Homeopathy is based on the belief that a person can be healed by ingesting a substance that produces the same symptoms in a healthy person using a process called serial dilution. Practitioners also alternate between this and psychological treatment to assist the patient.
One of the goals of yoga is to improve health. This is accomplished by a combination of breathing and physical body positions. It is also based upon the Chakra system which is not discussed here.
This energy healing system that was brought to the Japanese world by Mikao Usui in the late 19th century.
This system has gone through many permutations and has changed significantly in the last 100 years. Originally, it was a self-healing technique that had its roots in the Japanese shamanic and martial arts traditions. In fact, the Japanese art of Akido, can trace some of its elements to the practice of Reiki.

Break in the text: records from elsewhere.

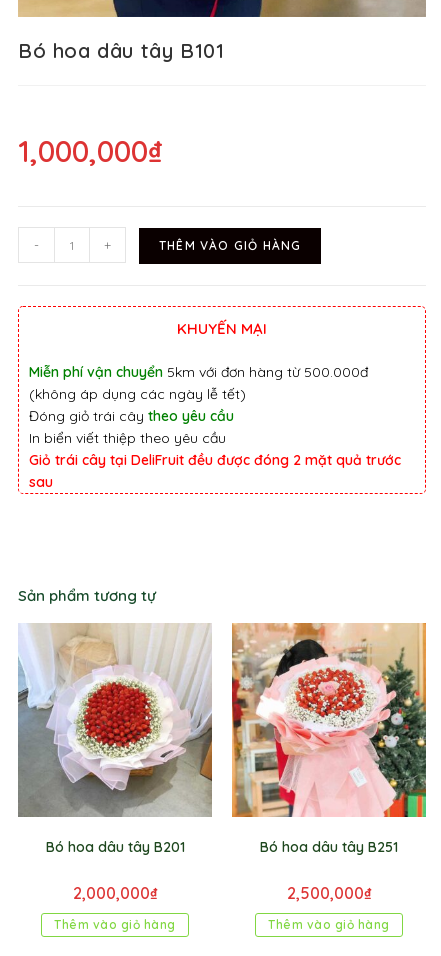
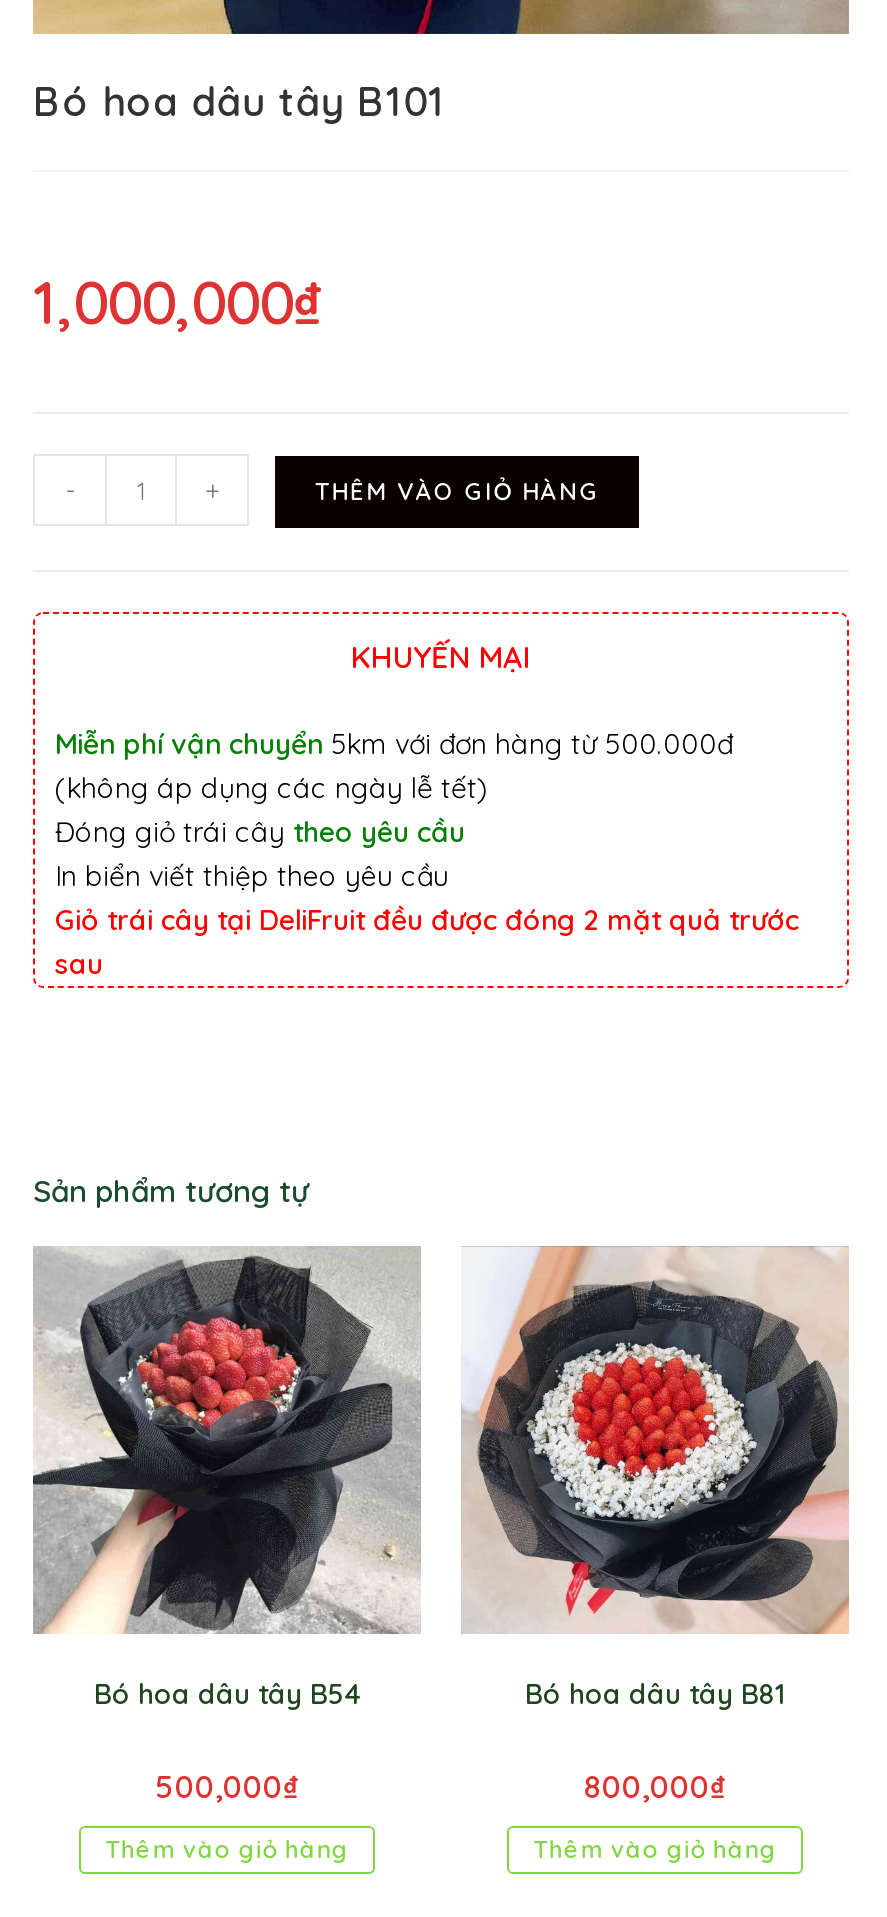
- [image]
- Bó hoa dâu tây B201
+ [image]
+ Bó hoa dâu tây B54

- [image]
- Bó hoa dâu tây B251
+ [image]
+ Bó hoa dâu tây B81

- 2,000,000₫
+ 500,000₫

- 2,500,000₫
+ 800,000₫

It was brought to the west by Hawayo Takata who is considered by some western practitioners as the last “Grand master.”
All cultures have an indigenous Shamanic component. These individuals are/were considered the doctor and priest of the community. In the west, we have replaced our shamans with psychologists, physicians, and priests. This is indicative of the specialization process western society has gone though over the last two to three hundred years. All of them share the idea that an individual must be treated (w)holistically in order to achieve healing. If we strip away the modern terms, then those individuals who practice a (w)holistic approach to helping others, are indeed shamans
Similar to Reiki discussed above is ‘Celtic Transformational Healing‘; a system that I developed in 2006 based on the Cauldron of Posey by Amergin the Bard. This system helps individuals to “correct” the status of the three cauldrons in the body of every individual. We know that music soothes us somehow. We tap our feet, dance, spin, or other expression that brings a smile to our faces. Mongolian bowls, and chimes are also used for bringing about the proper vibrational health within our bodies.

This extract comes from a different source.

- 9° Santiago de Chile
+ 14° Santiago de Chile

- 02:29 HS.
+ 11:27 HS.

Drumming has been used by cultures from all over the globe for healing. Drum energy and the physical and emotional health of a person are connected. In meditation, we use the beat of the person’s own heart to facilitate the light trance state that is necessary to achieve the stated objective.
Many practitioners use the energy of drumming to help us make the changes we need in our body, mind and soul. Even in the scientific community, studies have begun to acknowledge the power of vibrational energy and the Healing Drum to transform and relieve physical and emotional maladies.
Therefore, we may find that soon, the healing drum will become “conventional” instead of alternative.
As these practices approach different aspects of a person, so too being a (w)hole person means to approach and pay attention to many aspects of oneself. As we develop this site, we will add more information on how one can be healthy, happy, and lead productive, satisfactory lives.